Only an exact repetition of every entry counts as the answer.
————
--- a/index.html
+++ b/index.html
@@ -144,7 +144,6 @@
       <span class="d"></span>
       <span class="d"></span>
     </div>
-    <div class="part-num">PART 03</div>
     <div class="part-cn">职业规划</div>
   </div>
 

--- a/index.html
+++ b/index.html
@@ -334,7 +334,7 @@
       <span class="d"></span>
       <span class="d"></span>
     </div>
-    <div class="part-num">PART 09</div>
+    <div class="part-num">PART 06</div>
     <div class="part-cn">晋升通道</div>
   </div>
————
ANSWER TO THIS PROBLEM –
--- a/index.html
+++ b/index.html
@@ -144,7 +144,6 @@
       <span class="d"></span>
       <span class="d"></span>
     </div>
-    <div class="part-num">PART 03</div>
     <div class="part-cn">职业规划</div>
   </div>
 

--- a/index.html
+++ b/index.html
@@ -334,7 +334,7 @@
       <span class="d"></span>
       <span class="d"></span>
     </div>
-    <div class="part-num">PART 09</div>
+    <div class="part-num">PART 06</div>
     <div class="part-cn">晋升通道</div>
   </div>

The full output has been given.